The Georgia Senate on Thursday passed a budget for the upcoming year that would give troopers, GBI investigators and game wardens $6,000 raises while teachers and other state employees would receive a $2,000 salary boost.

Its version of the budget also would cut funding to the University System of Georgia and Georgia Public Broadcasting.

The budget for fiscal 2024 passed 51-1 with little debate, and the move sets up final negotiations with the House over the $32.4 billion spending plan. The legislative session ends Wednesday.

The Senate had extra money to spend in some areas after cutting about $105 million from Gov. Brian Kemp’s proposal for University System of Georgia spending. That is essentially the same amount Kemp and lawmakers recently approved for a new electronic medical records system for the Medical College of Georgia, part of Augusta University.

Wellstar Health System is negotiating a partnership with AU Health System and could possibly take it over. Senate leaders have raised questions about the cost of the medical records system. Wellstar has also been a vocal critic of the Senate’s push to make it easier for new hospitals to be built in Georgia.

Senate Appropriations Chairman Blake Tillery, R-Vidalia, said the University System had more than $500 million in leftover funds at the end of fiscal 2022 that it can use to make up for the spending cut.

The Senate chopped Georgia Public Broadcasting’s budget by 26%.

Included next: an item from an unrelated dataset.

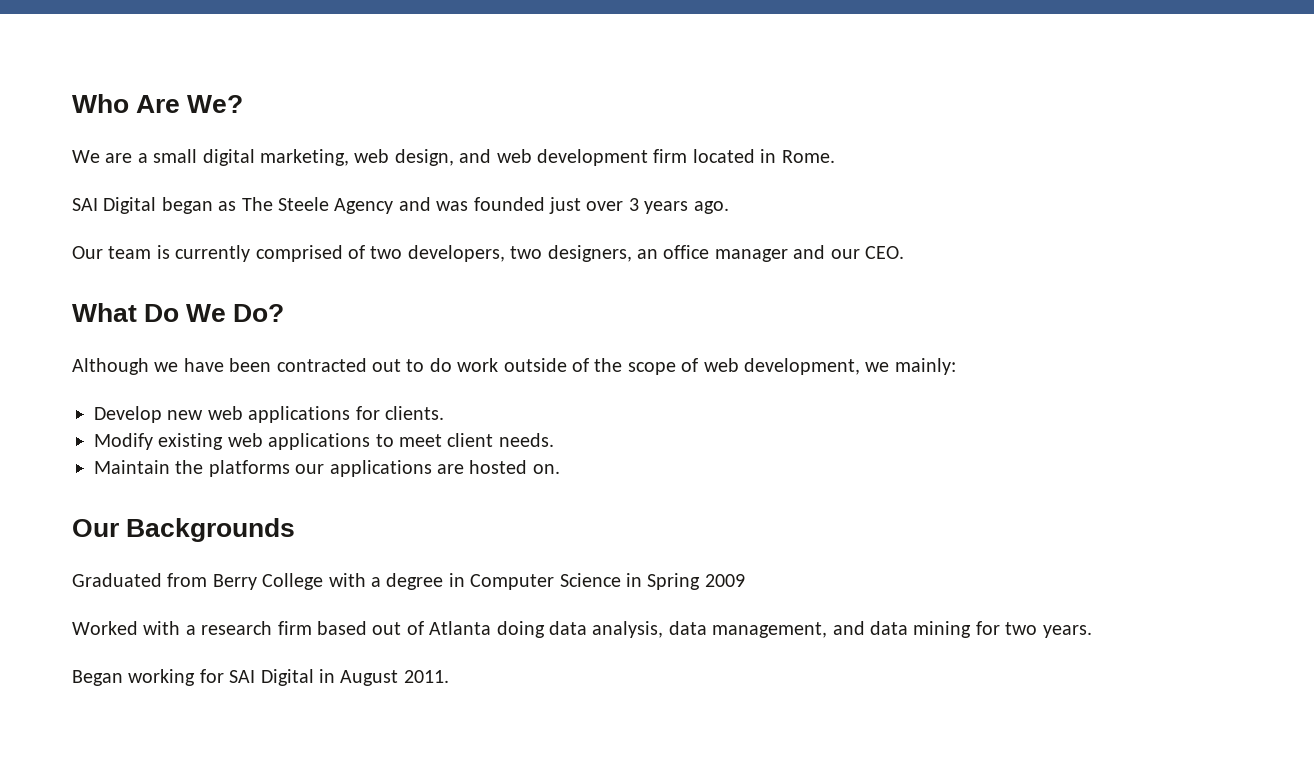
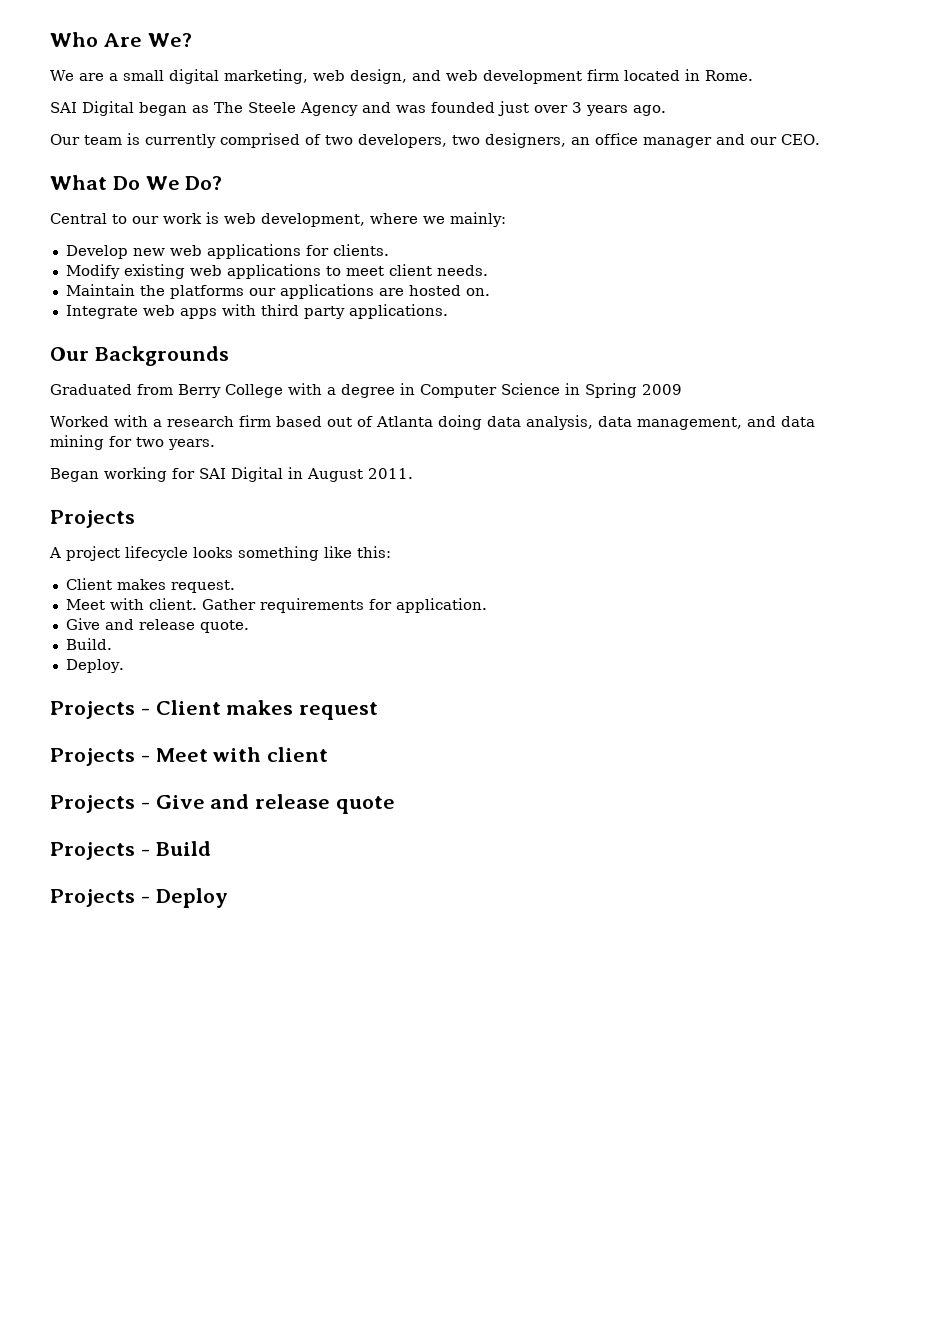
[72,358,699,375] Although we have been contracted out to do work outside of the scope of -> [50,212,219,224] Central to our work is
(860, 366) none -> [370,213,418,224] where
(560, 469) none -> [65,304,448,319] // Integrate web apps with third party applications.
(449, 676) none -> [50,510,135,528] [49,546,391,561] [65,578,235,593] [65,598,487,613] [65,618,249,633] [65,638,112,650] [65,659,124,673] [50,700,379,720] [50,747,329,766] [50,794,396,814] [50,841,211,860] [50,888,228,908] // Projects // A project lifecycle looks something like this: // Client makes request. // Meet with client. Gather requirements for application. // Give and release quote. // Build. // Deploy. // Projects - Client makes request // Projects - Meet with client // Projects - Give and release quote // Projects - Build // Projects - Deploy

Tillery said other stations have complained for years about GPB being the only broadcaster funded by the state.

“Why are we picking winners and losers?” Tillery told colleagues. “Right now, that argument is winning in this body.”

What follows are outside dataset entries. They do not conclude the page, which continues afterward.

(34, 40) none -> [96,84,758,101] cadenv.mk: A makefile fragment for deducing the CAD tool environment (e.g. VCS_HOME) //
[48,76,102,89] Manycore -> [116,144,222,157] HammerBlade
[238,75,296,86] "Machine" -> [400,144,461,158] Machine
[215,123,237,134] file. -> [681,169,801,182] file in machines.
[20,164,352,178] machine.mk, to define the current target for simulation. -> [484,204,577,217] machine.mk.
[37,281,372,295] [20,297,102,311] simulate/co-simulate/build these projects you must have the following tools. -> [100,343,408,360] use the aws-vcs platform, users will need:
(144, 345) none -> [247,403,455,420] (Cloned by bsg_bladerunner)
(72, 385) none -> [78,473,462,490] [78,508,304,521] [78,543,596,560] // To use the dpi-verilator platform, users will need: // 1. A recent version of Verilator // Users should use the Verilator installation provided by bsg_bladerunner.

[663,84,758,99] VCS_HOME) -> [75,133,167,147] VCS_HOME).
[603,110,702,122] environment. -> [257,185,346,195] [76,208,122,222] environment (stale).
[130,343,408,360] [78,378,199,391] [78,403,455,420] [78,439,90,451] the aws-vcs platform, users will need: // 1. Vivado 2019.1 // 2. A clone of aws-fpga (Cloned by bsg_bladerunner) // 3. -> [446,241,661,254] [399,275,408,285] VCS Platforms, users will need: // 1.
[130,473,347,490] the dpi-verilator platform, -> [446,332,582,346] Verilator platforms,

Some of the money the House put in for school nutrition, sexual assault nurse examiners and mental health was cut as well by the Senate.

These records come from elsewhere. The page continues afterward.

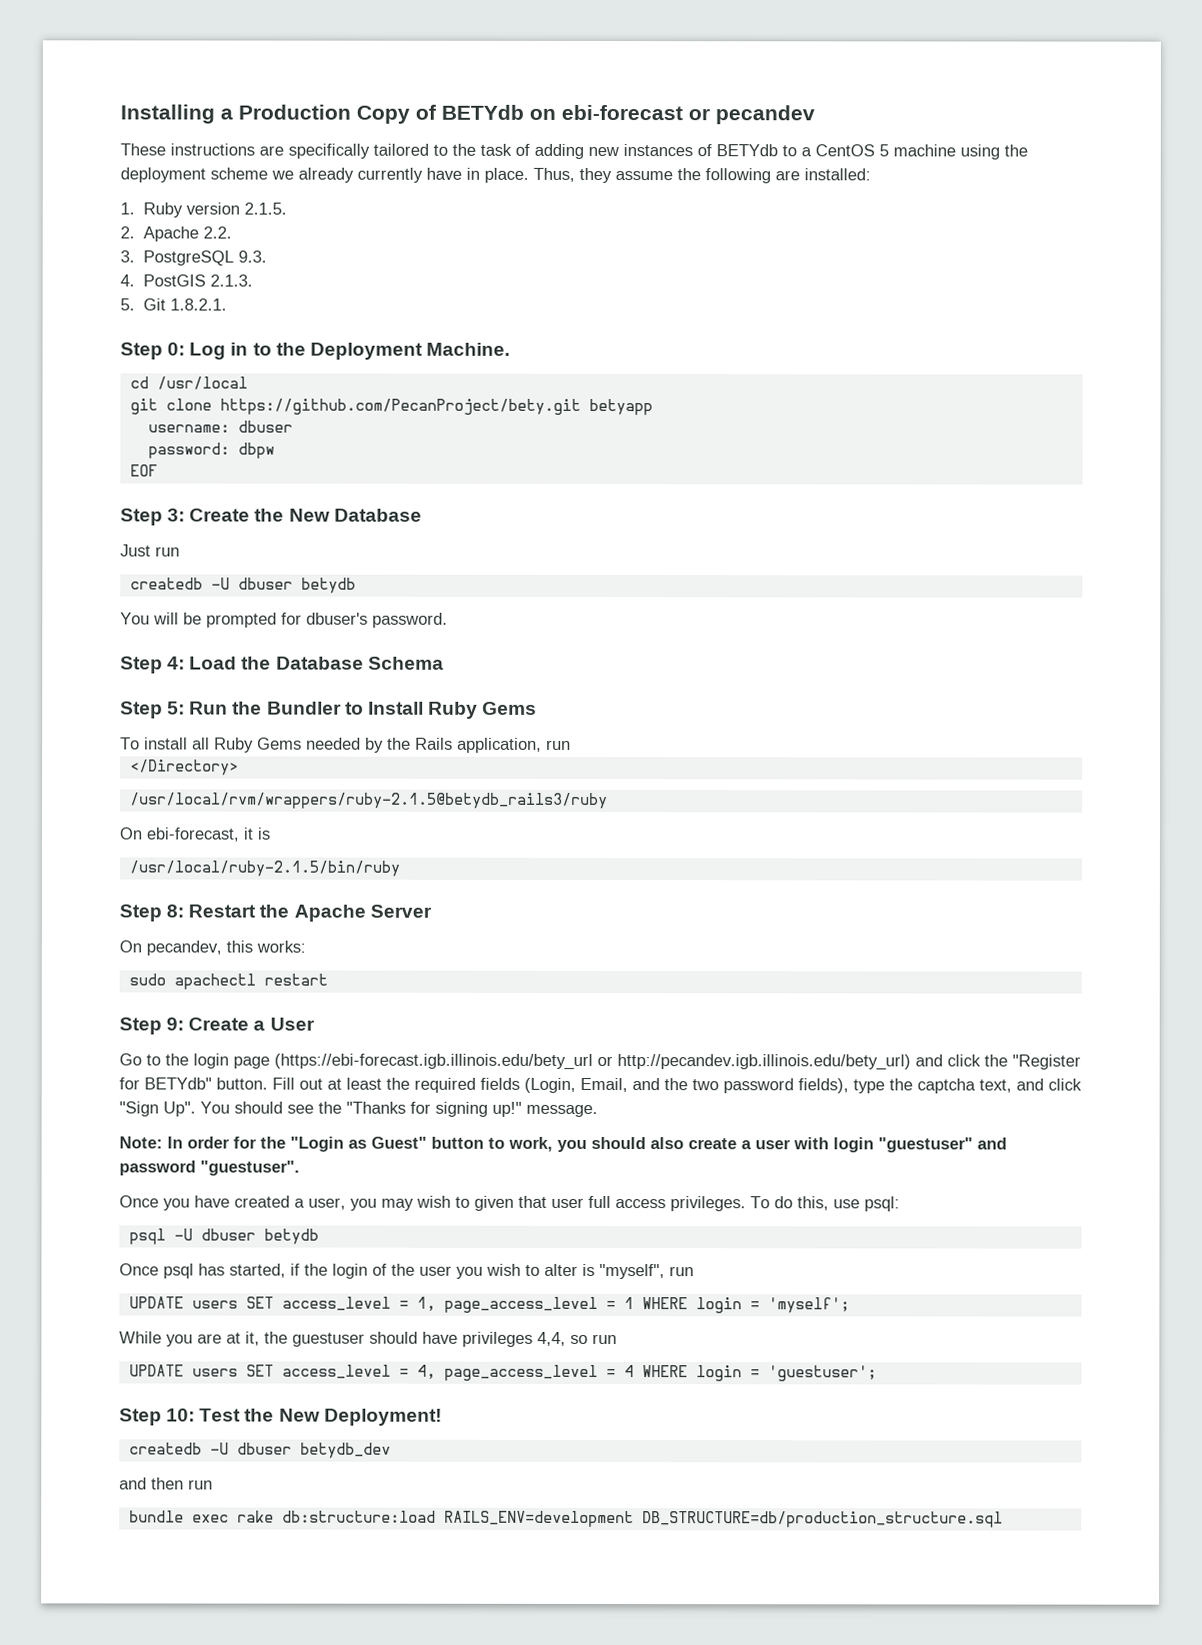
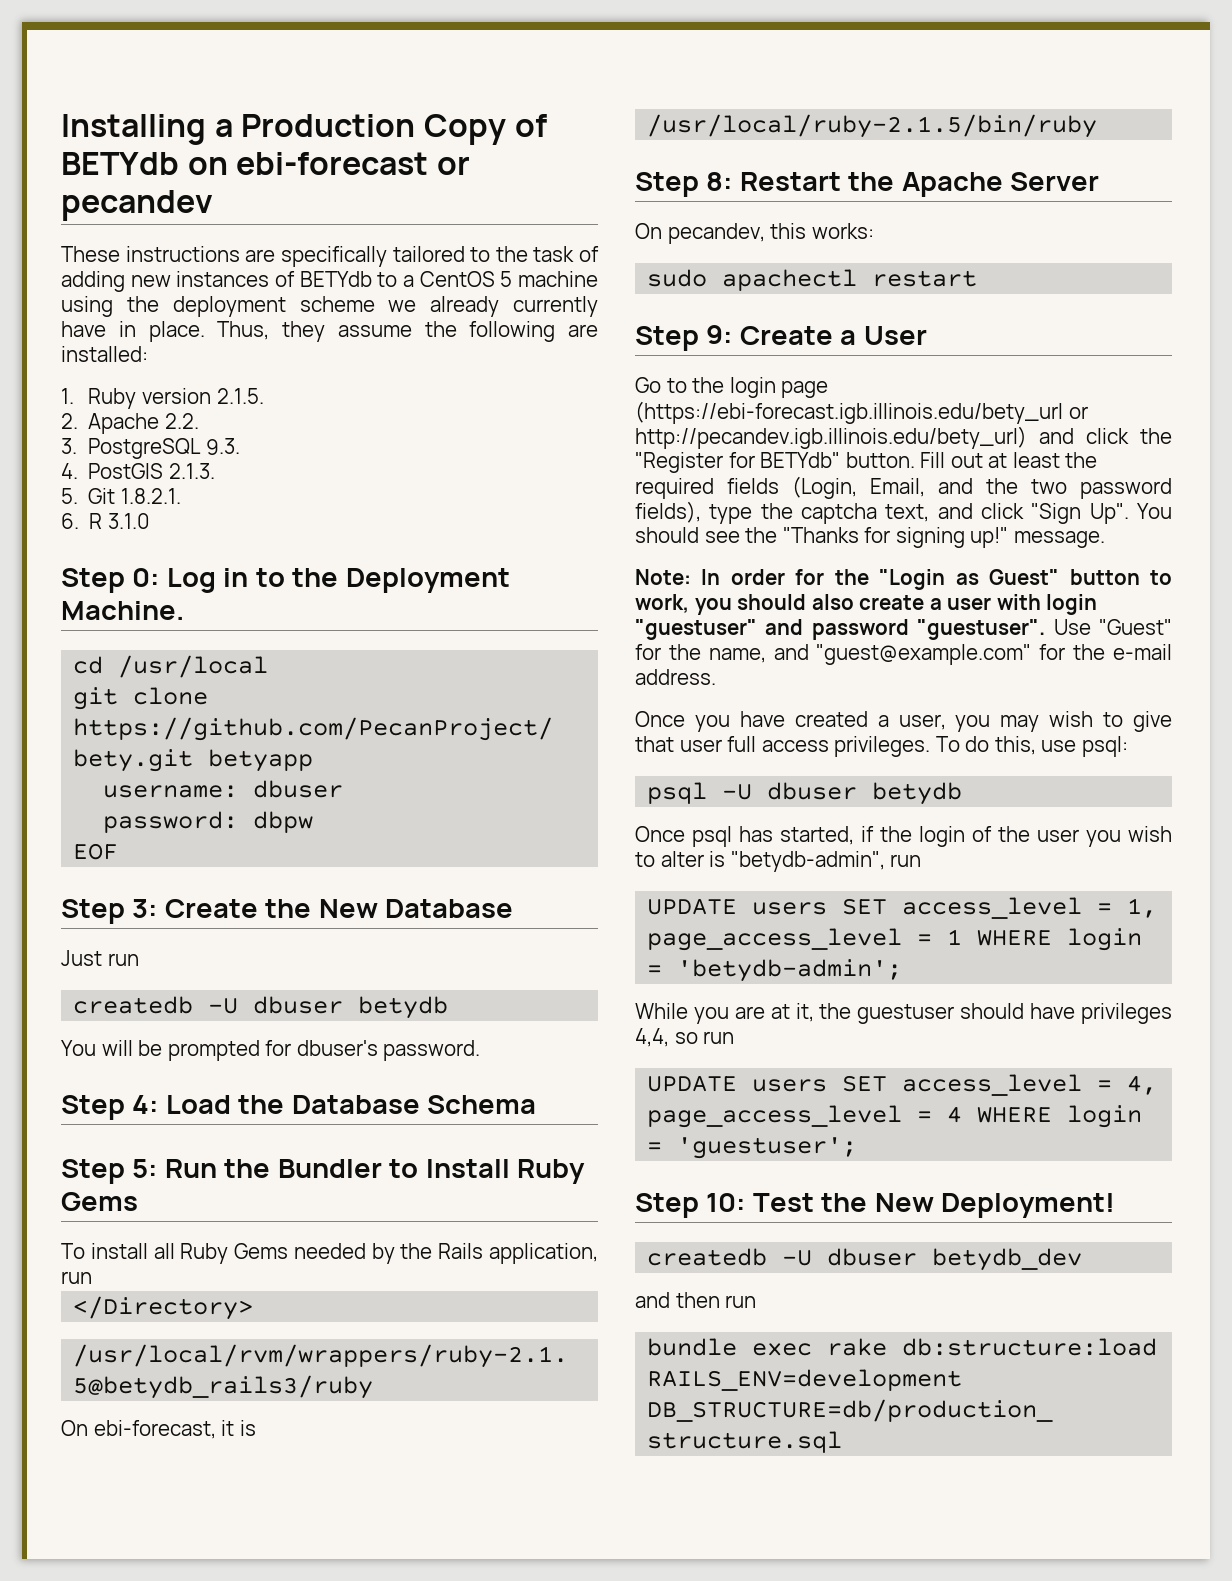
(228, 304) none -> [61,513,150,529] // 6. R 3.1.0
(300, 1168) none -> [1053,619,1172,635] [635,644,1172,665] [635,669,716,685] Use "Guest" for the name, and "guest@example.com" for the e-mail address.
[474,1195,514,1211] given -> [1133,711,1172,732] give
[599,1263,665,1280] "myself", -> [730,851,885,872] "betydb-admin",
[767,1297,850,1314] 'myself'; -> [677,959,903,982] 'betydb-admin';

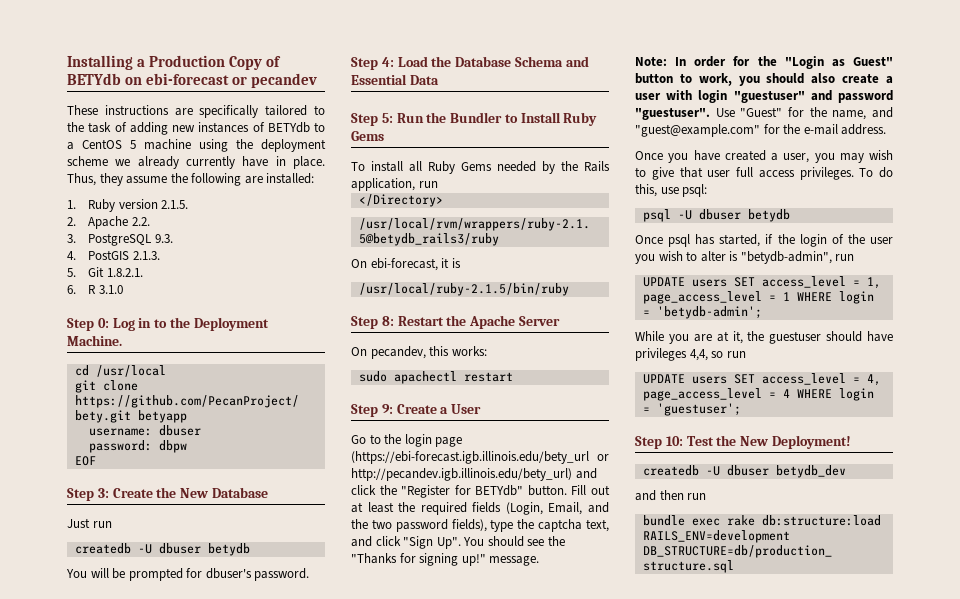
(537, 1104) none -> [565,56,589,67] [351,74,439,85] and Essential Data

Many of those cuts may not wind up in the final budget the House and Senate produce.

The Senate version of the budget would increase the pay raise for some law enforcement staffers — such as troopers — from the $2,000 Kemp proposed and $4,000 the House proposed to $6,000. Tillery said the raises are aimed at retaining law enforcement officers, and it was at least partly funded by reducing the money budgeted to train new troopers.

Both the House and Senate have now passed versions of the budget that include $1.25 million to open a Georgia State Patrol satellite post in Buckhead that would house up to 20 troopers from the motor unit and Nighthawks DUI Task Force.

The House proposed the expenditure on the heels of a two-year effort by disgruntled residents in the wealthy north Atlanta neighborhood to secede from the city. Secession supporters cited frustration with Atlanta’s response to high rates of violent crime. Their effort was voted down earlier in the session in the Senate.

Under both versions of the budget, the state would spend a record $13 billion on K-12 schools next year.

The Senate agreed with Kemp’s proposal to fund public school HOPE college scholarship awards at 100% of tuition. Currently they are closer to 90% except for high-achieving students who earn Zell Miller scholarships. The House wanted to increase it to 95% of tuition.

The Senate added $173 million to the state’s reinsurance program, which is designed to stabilize the health insurance market and make coverage more affordable. That’s almost twice as much as what Kemp proposed to spend in January.

The spending plan would borrow more than $600 million for new construction projects, including about $50 million for a research tower at Georgia State University in Atlanta, $30 million for the second phase of a modernization project at the University of Georgia and $27.5 million for a science, technology, engineering and math education building at Kennesaw State University.

Tillery said the House and Senate agree on more than 80% of the spending lines in the budget. They will now have until Wednesday to work out the rest.